Flying Dutchman dedi ki...

hayır herhangi bir uyarı bile almıyor ona yanıyorum ama bu sefer lütfedip bir ceza verecekler sanırım. Şu fotoğraf çok şeyi anlatıyor aslında.

gokmenoz dedi ki...

Herkes gerçek yüzünü elbet bir gün gösterir!

Hiç bir zaman büyük olamayacaksın Bülent!

alperensaylar dedi ki...

öncelikle kişisel görüşüm bu teknik direktörlük işi beyefendilikle olmaz. yanlış anlaşılmasın aykut kocaman'ı çok beğenirim teknik direktör olarak. oynatmak istediği sistemin pareira'nın ve zico'nun bol hazırlık paslı sistemini andırması ve bunun de fenerbahçe'nin şu anda en çok işine yarayacak olan sistem olması evet fenerbahçe için en "uygun" teknik direktör olduğunu gösterir kanısındayım. ama dedim ya beyefendiliğinden dolayı değil, bu taktik anlaşından dolayı. yoksa ne kadar geçen seneye kadar olan kısmıyla hatırlamak istediğim bülent uygun da bu futbolu oynatsın onu da isterim bir taraftar olarak.
ayrıca bir fenerbahçeli olarak ben de çok üzülüyorum bülent uygun'un bu hallerine. fatih terimcilik oynuyor ama ne kadar benzer hareketlerini tenkit etsek de kimsenin inkar edemeyeceği bir kariyeri vardır terim'in ve bu yüzden bu ülkede fatih terim olmak zordur. bunun yerine biraz sakinleşse, takımının zafiyetlerine çözüm bulsa ve kendisi olsa bülent uygun daha az antipatik olur, hatta sempatik olur.

Ser dedi ki...

öncelikle cocukluk kahramanlarimdan biri asker Bülent'i bir yana koyarak baslamak istiyorum. babamla maclara gittigimde gol attiginda bizim tribünün önüne gelip selam vermesiyle kalmisti aklimda. keske de öyle kalsaydi..

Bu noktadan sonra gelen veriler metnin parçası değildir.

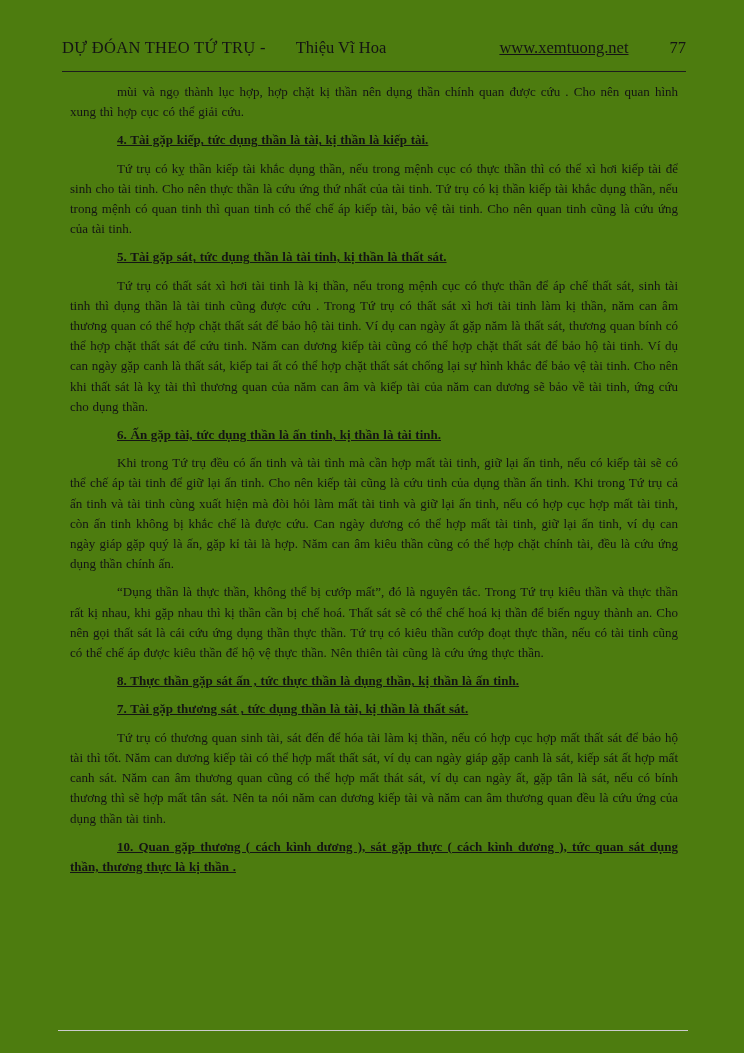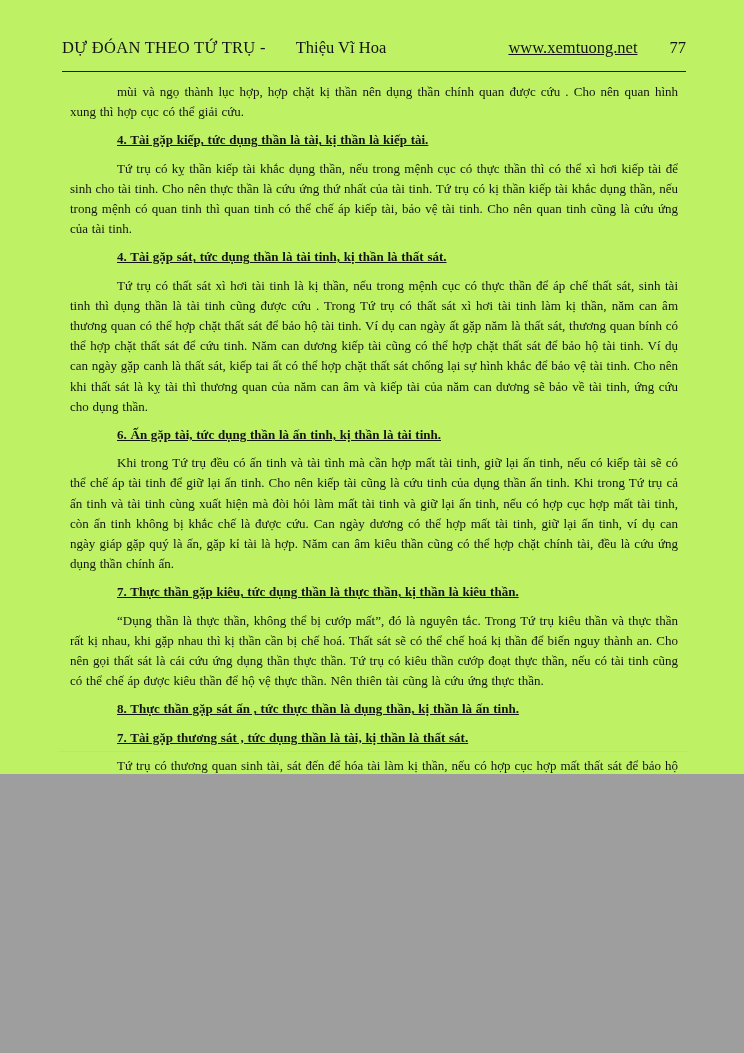--- a/index.html
+++ b/index.html
@@ -6,9 +6,9 @@
   .page {
     position: relative;
     width: 744px;
-    height: 774px;
+    height: 1053px;
     margin: 0 auto;
-    background: #bef264;
+    background: #4d7c0f;
     font-family: "Liberation Serif", serif;
     color: #141414;
     overflow: hidden;

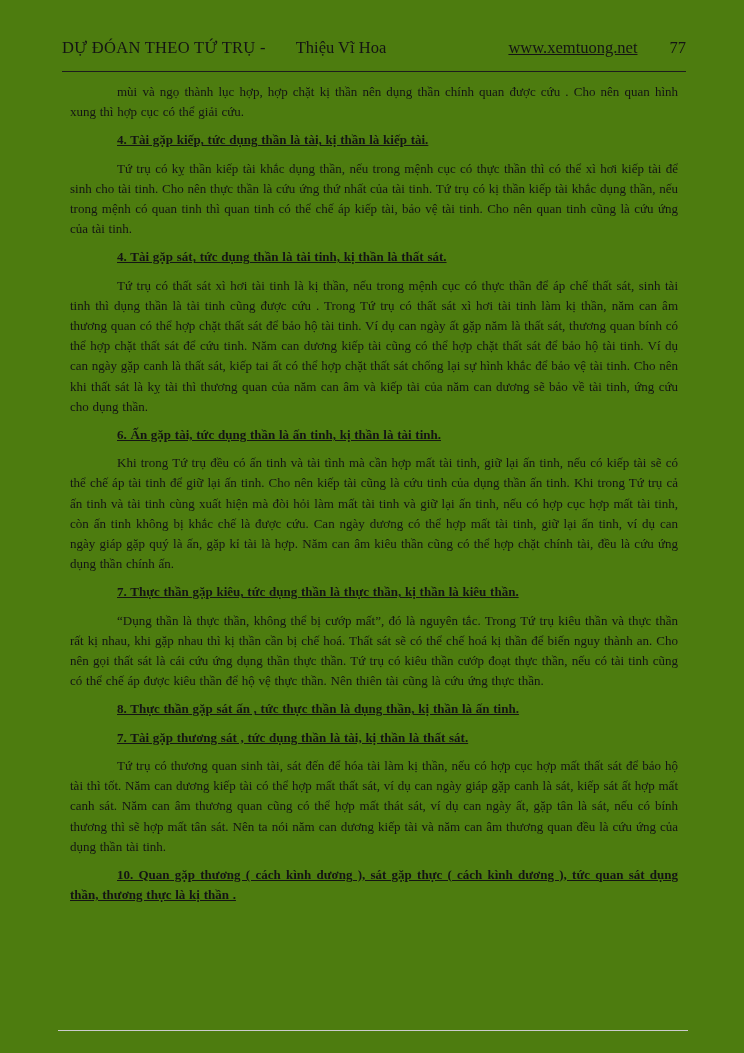--- a/index.html
+++ b/index.html
@@ -27,7 +27,7 @@
   .hdr-author { margin-left: 30px; }
   .hdr-site {
     margin-left: auto;
-    margin-right: 32px;
+    margin-right: 41px;
     text-decoration: underline;
     color: #141414;
     cursor: pointer;

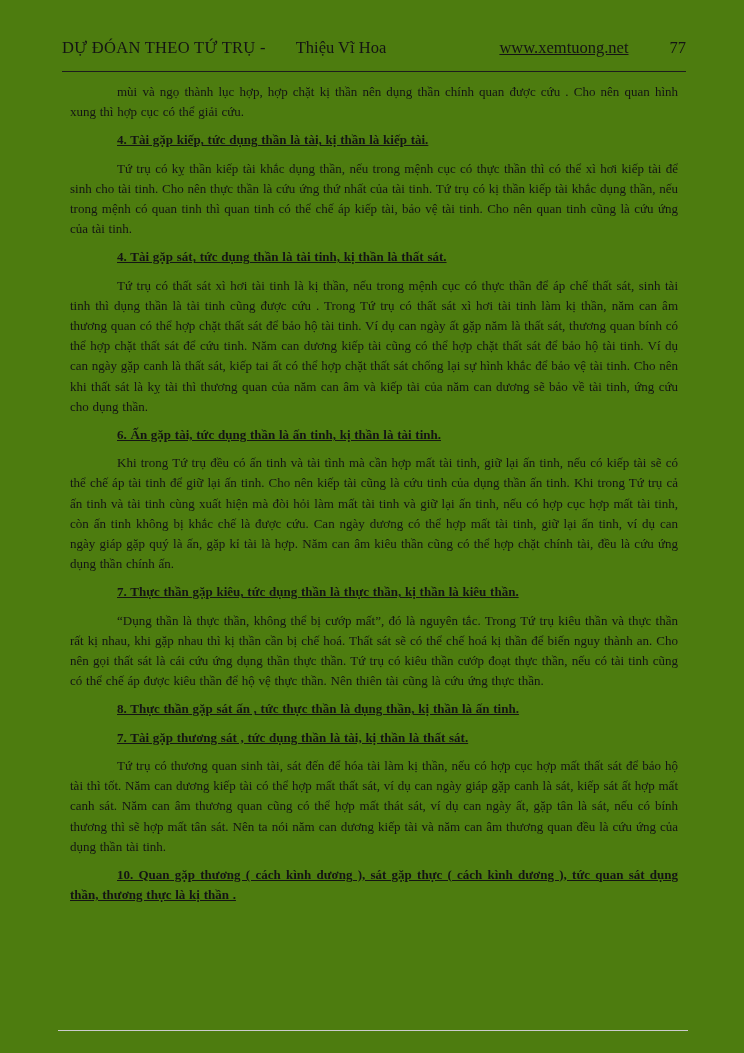--- a/index.html
+++ b/index.html
@@ -83,7 +83,7 @@
       </section>
 
       <section>
-        <p class="head">4. Tài gặp sát, tức dụng thần là tài tinh, kị thần là thất sát.</p>
+        <p class="head">5. Tài gặp sát, tức dụng thần là tài tinh, kị thần là thất sát.</p>
         <p>Tứ trụ có thất sát xì hơi tài tinh là kị thần, nếu trong mệnh cục có thực thần để áp chế thất sát, sinh tài tinh thì dụng thần là tài tinh cũng được cứu . Trong Tứ trụ có thất sát xì hơi tài tinh làm kị thần, năm can âm thương quan có thể hợp chặt thất sát để bảo hộ tài tinh. Ví dụ can ngày ất gặp năm là thất sát, thương quan bính có thể hợp chặt thất  sát để cứu tinh. Năm can dương kiếp tài cũng có thể hợp chặt thất sát để bảo hộ tài tinh. Ví dụ can ngày gặp canh là thất sát, kiếp tai ất có thể hợp chặt thất sát chống lại sự hình khắc để bảo vệ tài tinh. Cho nên khi thất sát là kỵ tài thì thương quan của năm can âm và kiếp tài của năm can dương sẽ bảo về tài tinh, ứng cứu cho dụng thần.</p>
       </section>
 

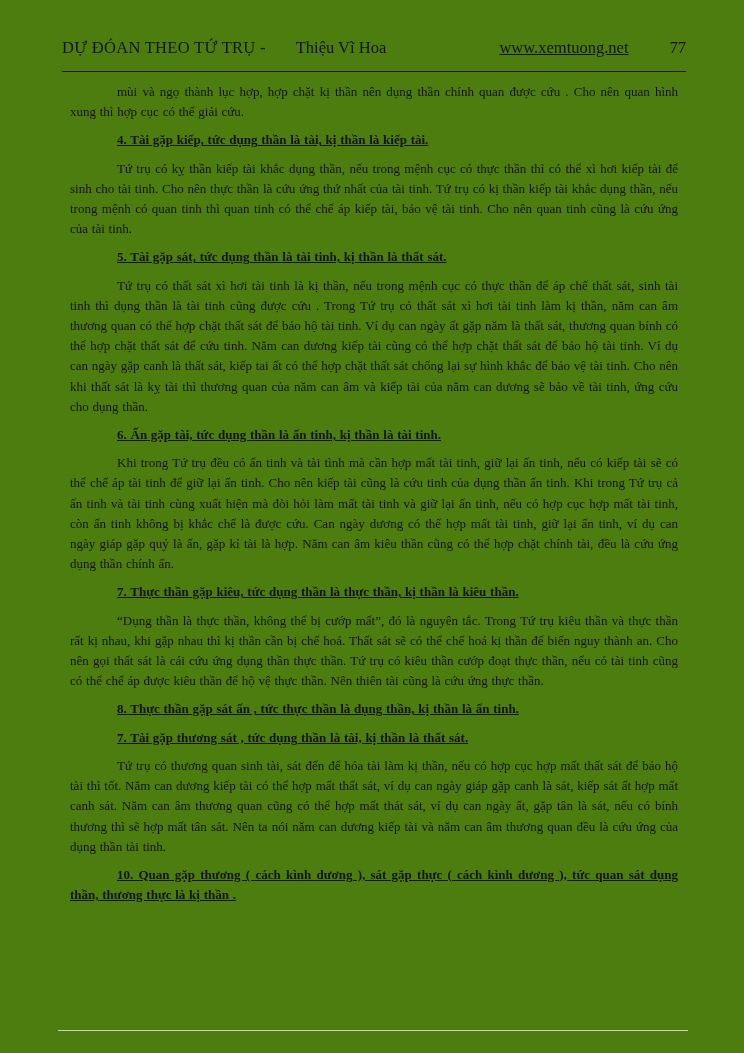--- a/index.html
+++ b/index.html
@@ -93,7 +93,6 @@
       </section>
 
       <section>
-        <p class="head">7.   Thực thần gặp kiêu, tức dụng thần là thực thần, kị thần là kiêu thần.</p>
         <p>“Dụng thần là thực thần, không thể bị cướp mất”, đó là nguyên tắc. Trong Tứ trụ kiêu thần và thực thần rất kị nhau, khi gặp nhau thì kị thần cần bị chế hoá. Thất sát sẽ có thể chế hoá kị thần để biến nguy thành an. Cho nên gọi thất sát là cái cứu ứng dụng thần thực thần. Tứ trụ có kiêu thần cướp đoạt thực thần, nếu có tài tinh cũng có thể chế áp được kiêu thần để hộ vệ thực thần. Nên thiên tài cũng là cứu ứng thực thần.</p>
       </section>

Sivas gibi kücük bütceli, kisitli yeteneklerden olusan bir takima, gercekten takim futbolu oynatmasi, direncli bir takim yaratmasi takdire sayan.. bunu kimsenin inkar edecegini sanmiyorum. ama bir insan yaptiklariyla, söyledikleriyle, davranislariyla bu kadar mi antipatik olabilir. bir, iki degil o kadar cok kez ofsayta düstü ki. basardiklarina saygi duymakla beraber kendisine en ufak bir sempati beslemiyorum.

Fenerbahce'ye beni gercekten Fenerli yapan, Fenerbahce kültürünü basariyla tasidigina inandigim Aykut Kocaman ya da Ridvan Dilmen teknik direktörlük yapabilir. Bülent Uygun da Fenerbahce müzesine gelip resim cektirebilir.